• WHAT TO WORK ON: I would like the records restated word for word, without the pictures.

Entries taken from a collection:

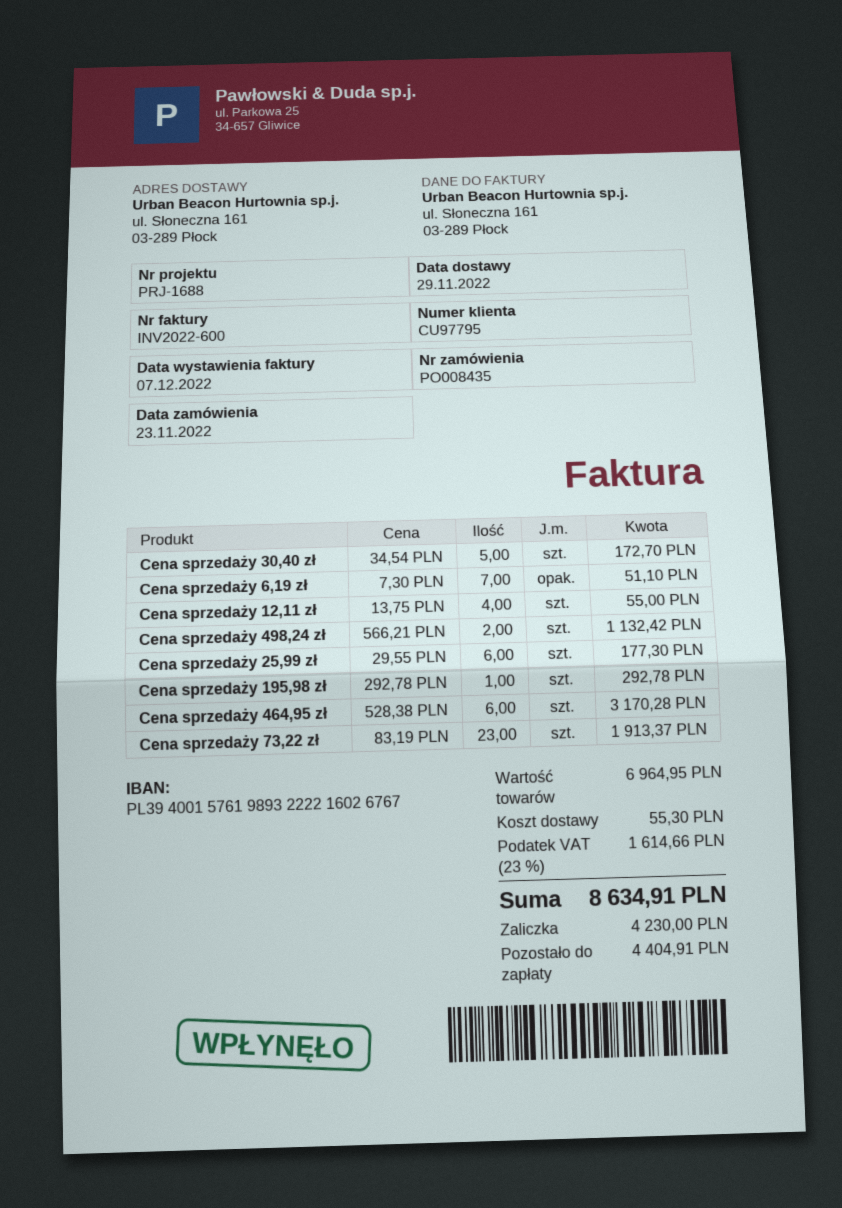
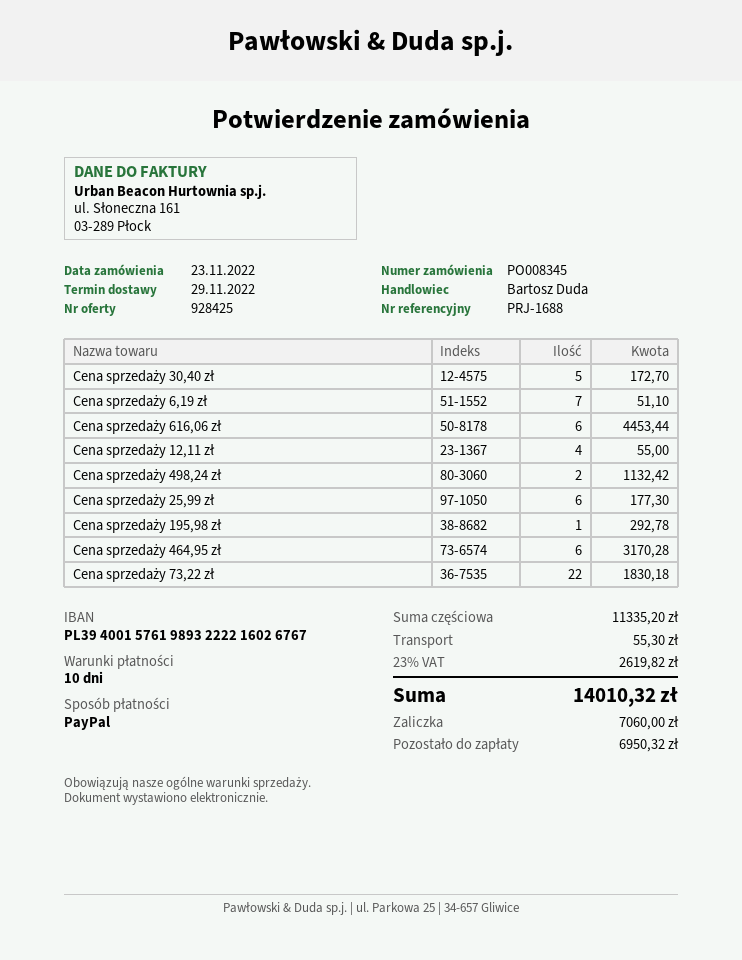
order number: PO008435 -> PO008345
Cena sprzedaży 73,22 zł: 23 for 1913.37 -> 22 for 1830.18
Cena sprzedaży 616,06 zł: none -> 6 for 4453.44
subtotal: 6964.95 -> 11335.20
tax: 23% = 1614.66 -> 23% = 2619.82
total: 8634.91 -> 14010.32
deposit: 4230.00 -> 7060.00
balance: 4404.91 -> 6950.32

• ANSWER BOX:
order number: PO008435 -> PO008345
Cena sprzedaży 73,22 zł: 23 for 1913.37 -> 22 for 1830.18
Cena sprzedaży 616,06 zł: none -> 6 for 4453.44
subtotal: 6964.95 -> 11335.20
tax: 23% = 1614.66 -> 23% = 2619.82
total: 8634.91 -> 14010.32
deposit: 4230.00 -> 7060.00
balance: 4404.91 -> 6950.32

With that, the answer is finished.